Modification records
● ● ●

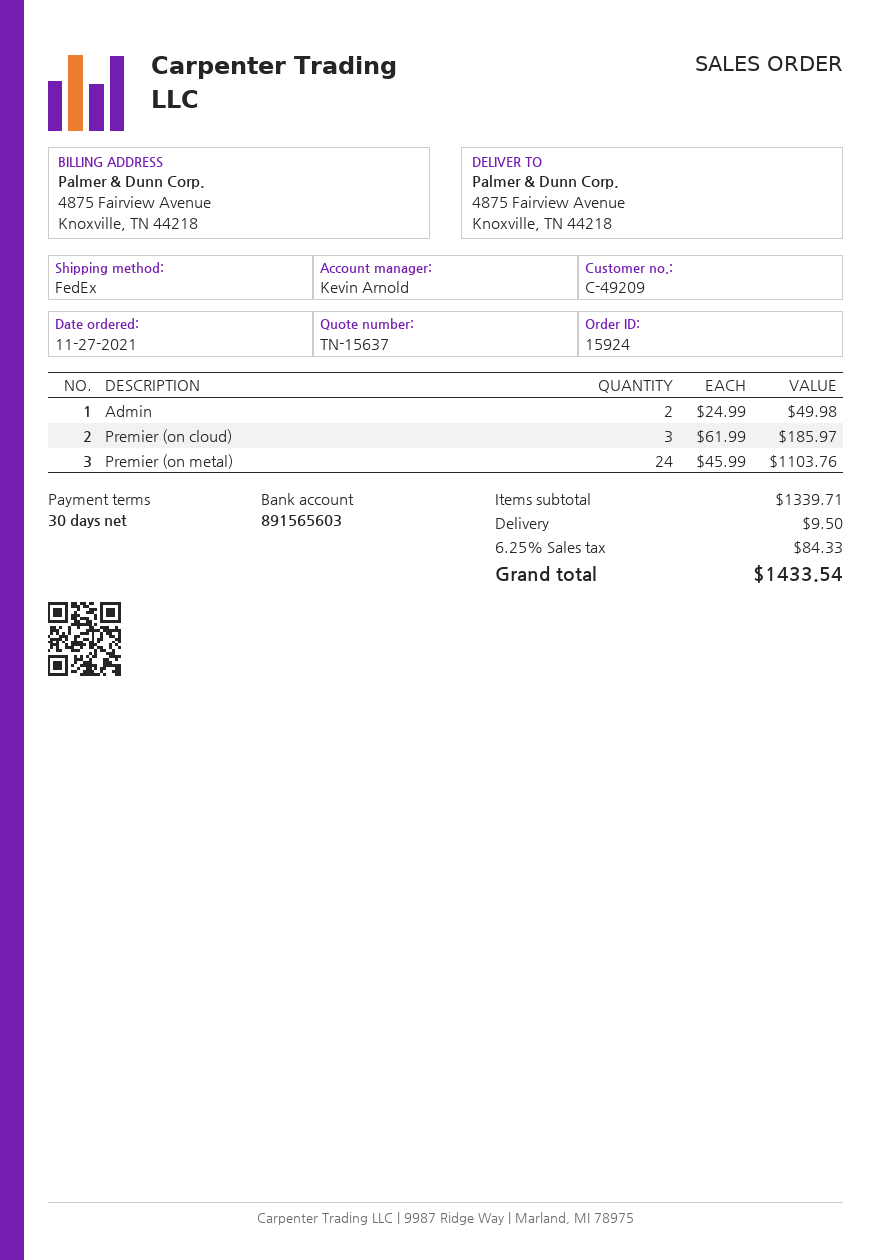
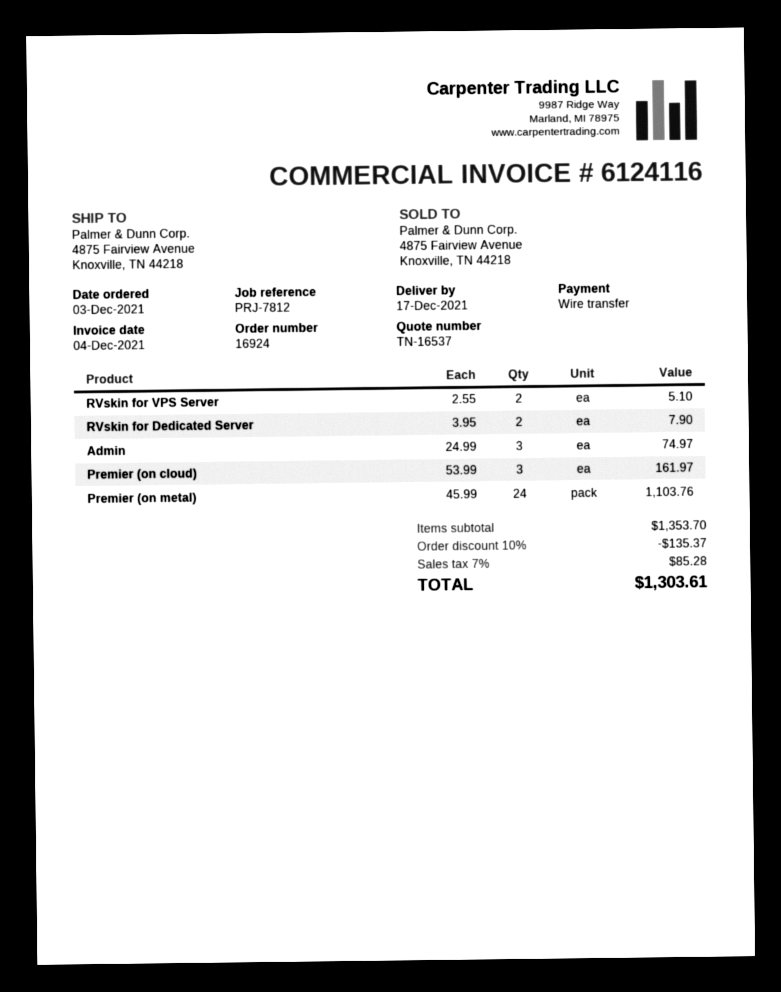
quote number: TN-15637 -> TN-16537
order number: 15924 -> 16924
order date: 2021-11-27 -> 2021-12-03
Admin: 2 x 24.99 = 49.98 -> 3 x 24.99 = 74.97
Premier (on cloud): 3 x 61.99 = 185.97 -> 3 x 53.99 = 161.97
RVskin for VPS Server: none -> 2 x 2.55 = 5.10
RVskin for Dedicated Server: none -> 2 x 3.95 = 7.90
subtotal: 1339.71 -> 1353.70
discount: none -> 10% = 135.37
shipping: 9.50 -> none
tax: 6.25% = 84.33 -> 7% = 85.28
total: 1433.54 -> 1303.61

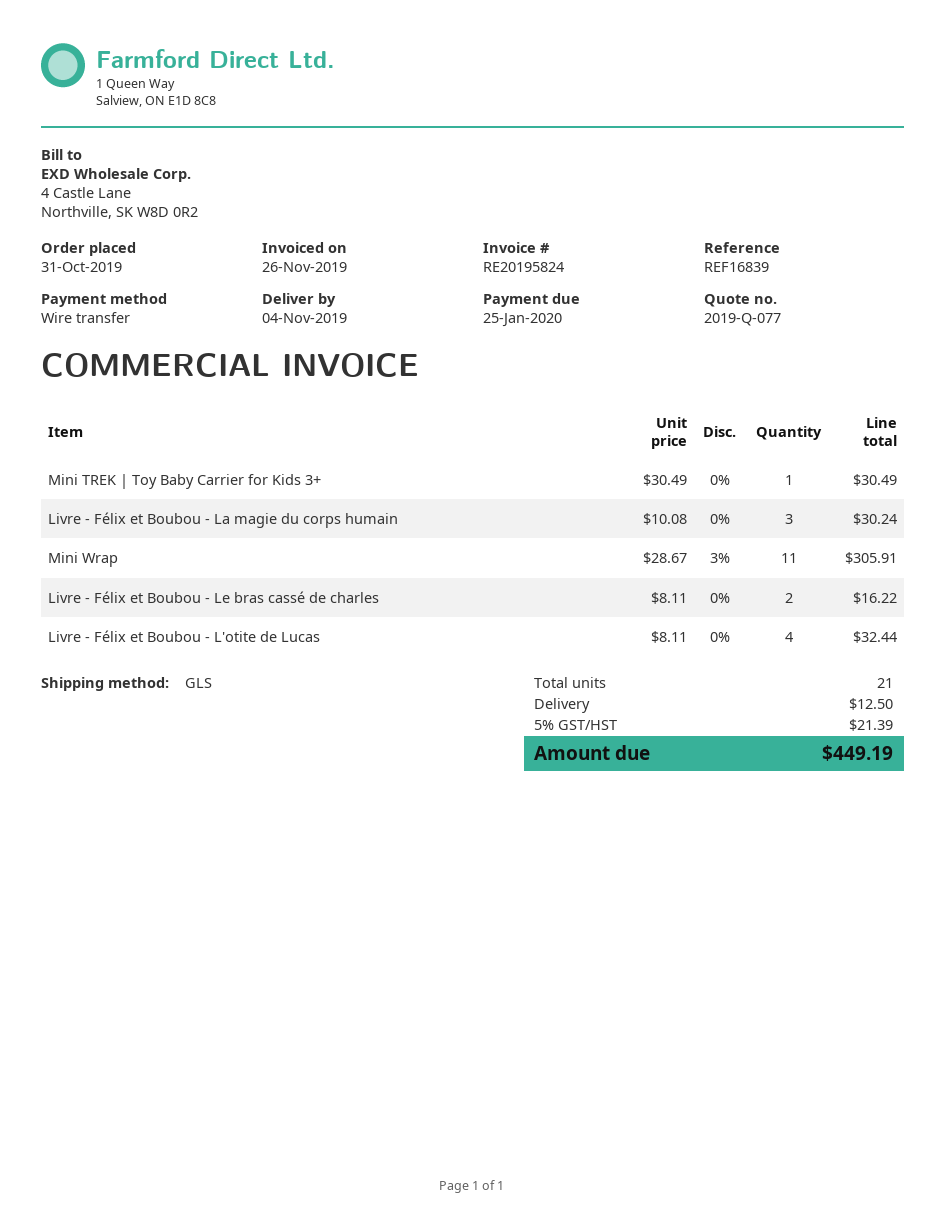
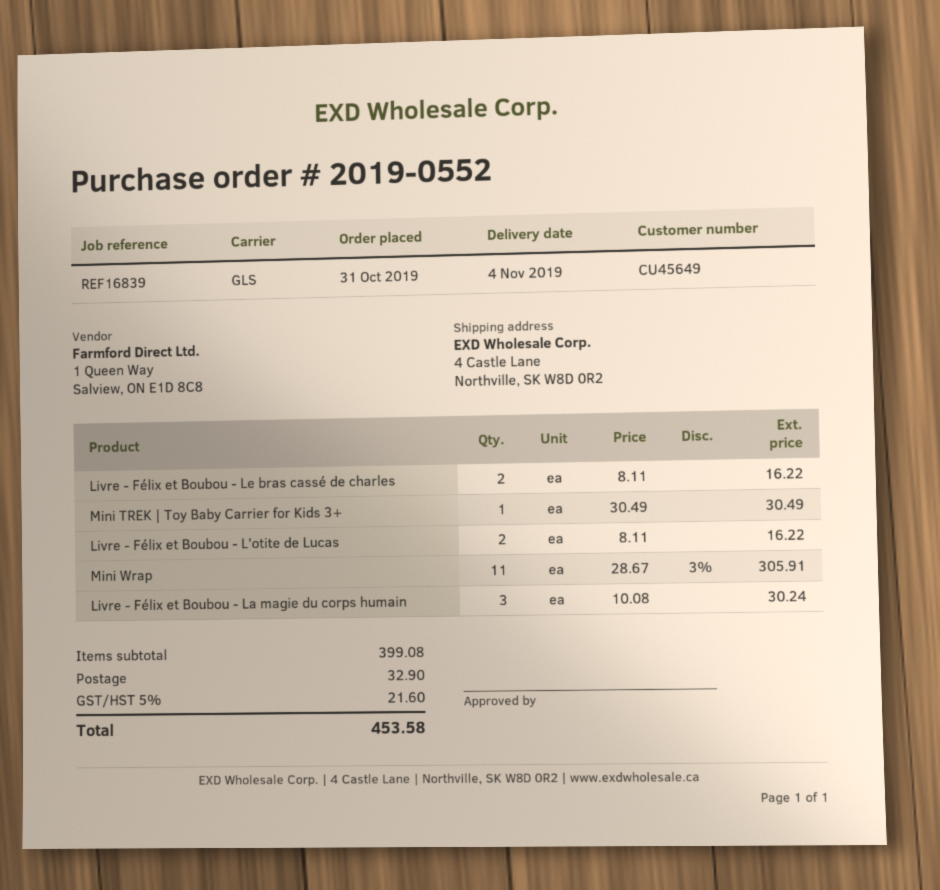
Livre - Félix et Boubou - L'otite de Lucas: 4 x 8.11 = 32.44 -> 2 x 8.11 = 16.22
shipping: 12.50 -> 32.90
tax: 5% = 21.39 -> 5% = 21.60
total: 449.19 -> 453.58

● ● ●

> **What the task requires**: Output every entry above exactly, minus the pictures.

> **Exercise result**:
quote number: TN-15637 -> TN-16537
order number: 15924 -> 16924
order date: 2021-11-27 -> 2021-12-03
Admin: 2 x 24.99 = 49.98 -> 3 x 24.99 = 74.97
Premier (on cloud): 3 x 61.99 = 185.97 -> 3 x 53.99 = 161.97
RVskin for VPS Server: none -> 2 x 2.55 = 5.10
RVskin for Dedicated Server: none -> 2 x 3.95 = 7.90
subtotal: 1339.71 -> 1353.70
discount: none -> 10% = 135.37
shipping: 9.50 -> none
tax: 6.25% = 84.33 -> 7% = 85.28
total: 1433.54 -> 1303.61

Livre - Félix et Boubou - L'otite de Lucas: 4 x 8.11 = 32.44 -> 2 x 8.11 = 16.22
shipping: 12.50 -> 32.90
tax: 5% = 21.39 -> 5% = 21.60
total: 449.19 -> 453.58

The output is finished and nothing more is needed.